Sell and Mugar also designed a health monitoring questionnaire that players could complete on their smartphones twice daily, in the hopes of catching COVID-19 symptoms that developed in between saliva tests—or in case of false negative tests (which could inappropriately lead a player who was sick to be cleared). An incomplete questionnaire—or one that noted worrisome symptoms such as fever or shortness of breath—would constitute criteria for isolating a player. Finally, in the near-inevitability that players tested positive, the formation of self-contained cohorts within teams for transportation to and from playing facilities—as well as dining and other group activities—would facilitate contact tracing if and when required.

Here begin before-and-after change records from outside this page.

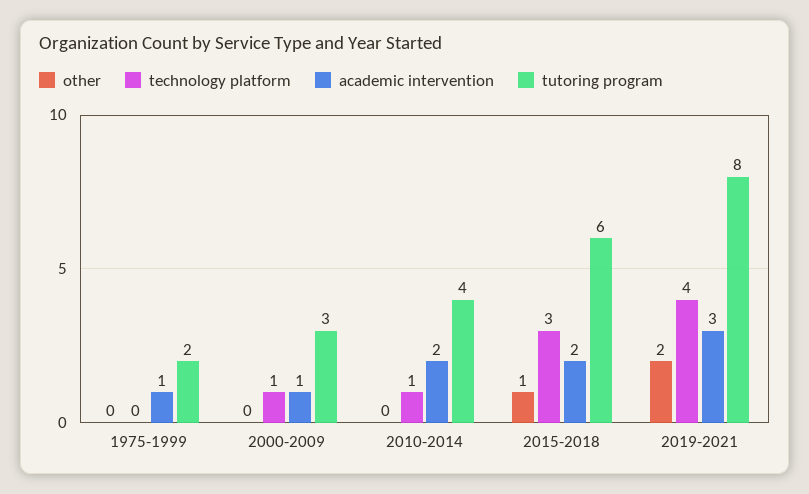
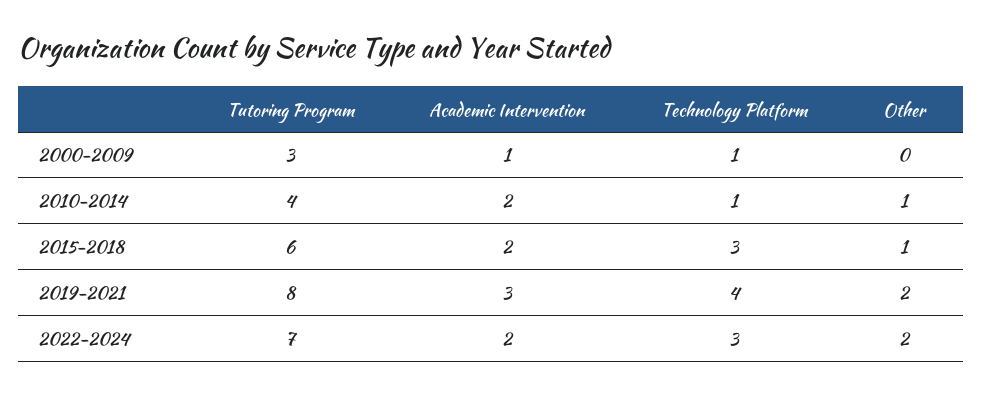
other, 1975-1999: 0 -> none
technology platform, 1975-1999: 0 -> none
academic intervention, 1975-1999: 1 -> none
tutoring program, 1975-1999: 2 -> none
other, 2010-2014: 0 -> 1
tutoring program, 2022-2024: none -> 7
academic intervention, 2022-2024: none -> 2
technology platform, 2022-2024: none -> 3
other, 2022-2024: none -> 2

Before it was finalized, the team churned through 18 iterations of the safety plan. Still, Mugar and Sell had their doubts. For much of the nearly 12-hour drive from his home in Boston to Columbus, Ohio, where TBT would take place, Mugar wondered whether they'd even get the first game in. "For this to work, every single person would have to buy in," Sell says, "it would definitely take some sacrifices for the greater good."

Courtside seats to the grand experiment

In advance of TBT's Independence Day tip-off, some 400 players, coaches, support staffers, trainers, and referees descended on Ohio from California, New York, Texas, and Florida. The early days were bumpy. The Ohio Department of Health nearly canceled the competition because of surging caseloads in the region. About 30 participants tested positive in the days leading up to the competition—including six related to a team outbreak after one player went out partying. Nine players tested positive within hours of being on-site and were rapidly quarantined. And even after games began, Mugar received a worried text from Los Angeles Clippers star Chris Paul. He was watching live on TV and expressed concern about players shaking hands after games. "A lot of people doubted we could pull it off," Sell says. Even TBT had reservations—all participants signed waivers releasing the tournament of legal liability from any consequences of SARS-CoV-2 infections.

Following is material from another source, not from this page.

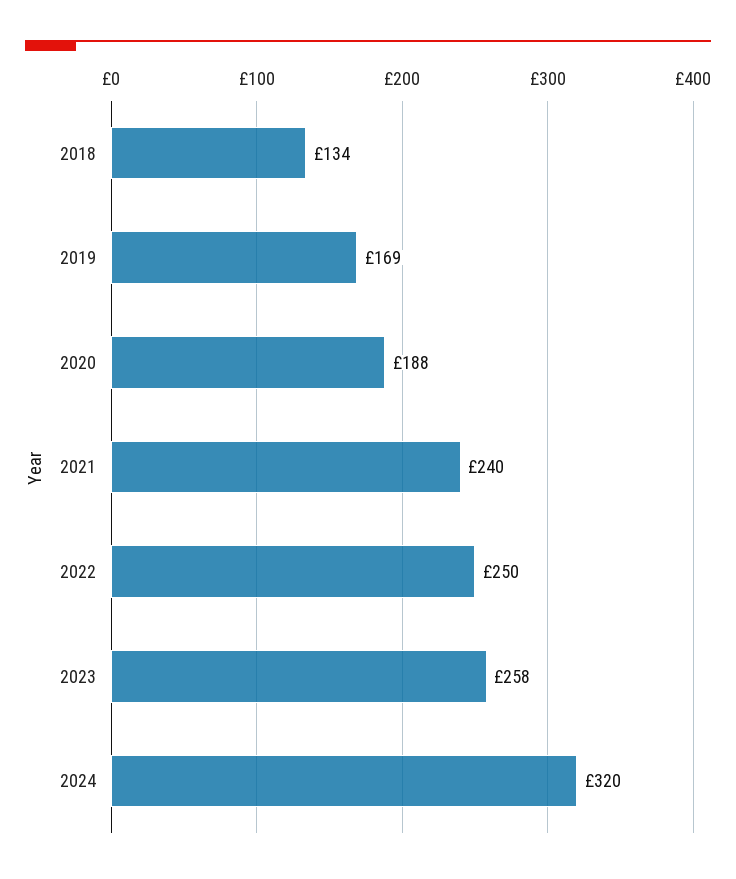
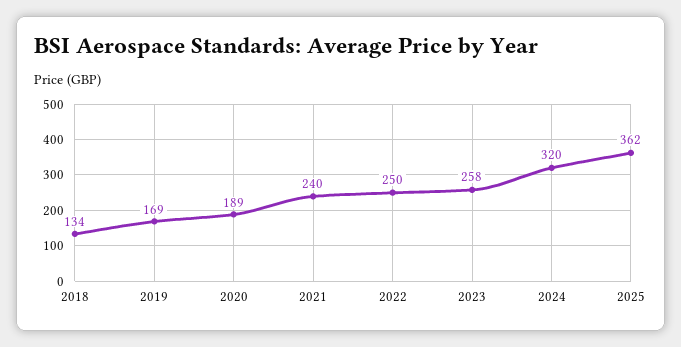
2020: 188 -> 189
2025: none -> 362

As the games continued, additional challenges cropped up, "almost all of which entailed an email to [Sell]," Mugar says. In one case, storms delayed a plane scheduled to take two batches of saliva samples to the Rutgers lab. But thanks to Sell's contingency planning, one batch was able to be analyzed at a local facility. And after those samples came back negative, TBT's organizers used Sell's modeling of infectious disease risks to determine that play could continue with minimal risk despite the other batch not yet having been analyzed. In another episode, after a player tested positive for the virus, Sell's contact tracing procedures ensured that teammates who had shared an ice pack with him underwent additional screening. They eventually tested negative and the tournament went on. "With each passing day, we saw more and more of the scenarios that [Sell] anticipated come to light," Mugar says, "and with each passing day, we felt safer because of it."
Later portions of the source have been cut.